--- Exercise description ---
Write out all records as given; omit images.

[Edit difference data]

◇ ◇ ◇ ◇

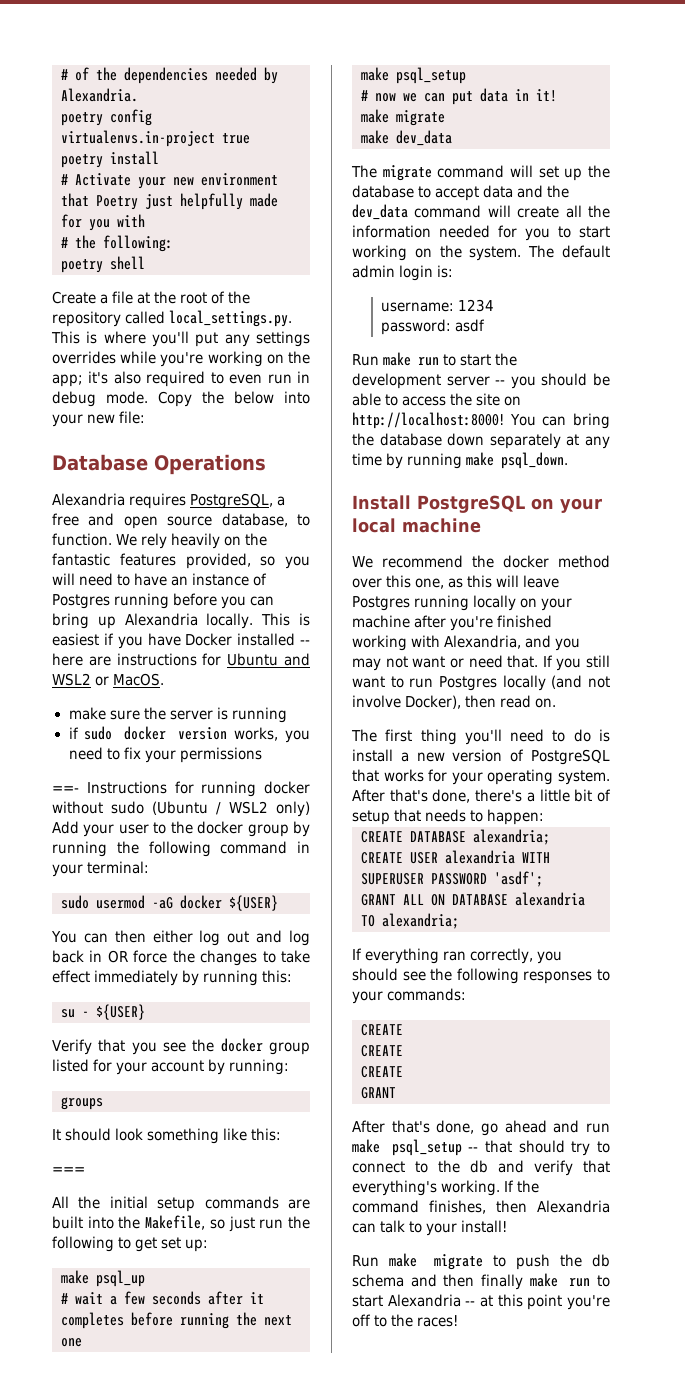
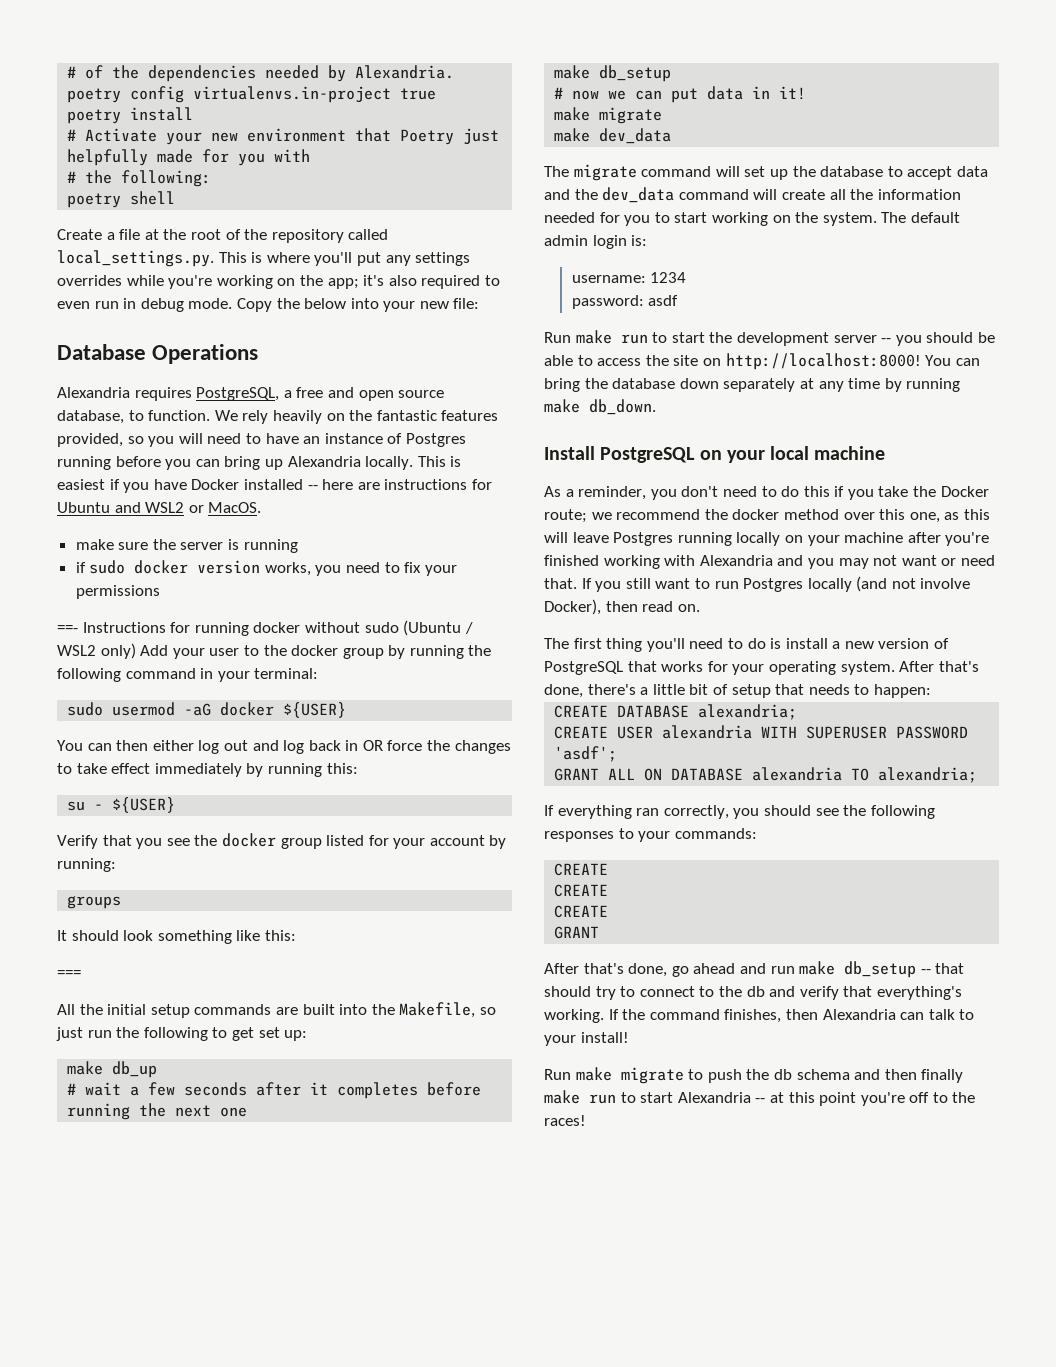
- make psql_up
+ make db_up
  # wait a few seconds after it completes before running the next one
- make psql_setup
+ make db_setup
- You can bring the database down separately at any time by running make psql_down.
+ You can bring the database down separately at any time by running make db_down.
- We recommend the docker method over this one, as this will leave Postgres running locally on your machine after you're finished working with Alexandria, and you may not want or need that.
+ As a reminder, you don't need to do this if you take the Docker route; we recommend the docker method over this one, as this will leave Postgres running locally on your machine after you're finished working with Alexandria and you may not want or need that.
- After that's done, go ahead and run make psql_setup -- that should try to connect to the db and verify that everything's working.
+ After that's done, go ahead and run make db_setup -- that should try to connect to the db and verify that everything's working.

◇ ◇ ◇ ◇

--- Reply ---
- make psql_up
+ make db_up
  # wait a few seconds after it completes before running the next one
- make psql_setup
+ make db_setup
- You can bring the database down separately at any time by running make psql_down.
+ You can bring the database down separately at any time by running make db_down.
- We recommend the docker method over this one, as this will leave Postgres running locally on your machine after you're finished working with Alexandria, and you may not want or need that.
+ As a reminder, you don't need to do this if you take the Docker route; we recommend the docker method over this one, as this will leave Postgres running locally on your machine after you're finished working with Alexandria and you may not want or need that.
- After that's done, go ahead and run make psql_setup -- that should try to connect to the db and verify that everything's working.
+ After that's done, go ahead and run make db_setup -- that should try to connect to the db and verify that everything's working.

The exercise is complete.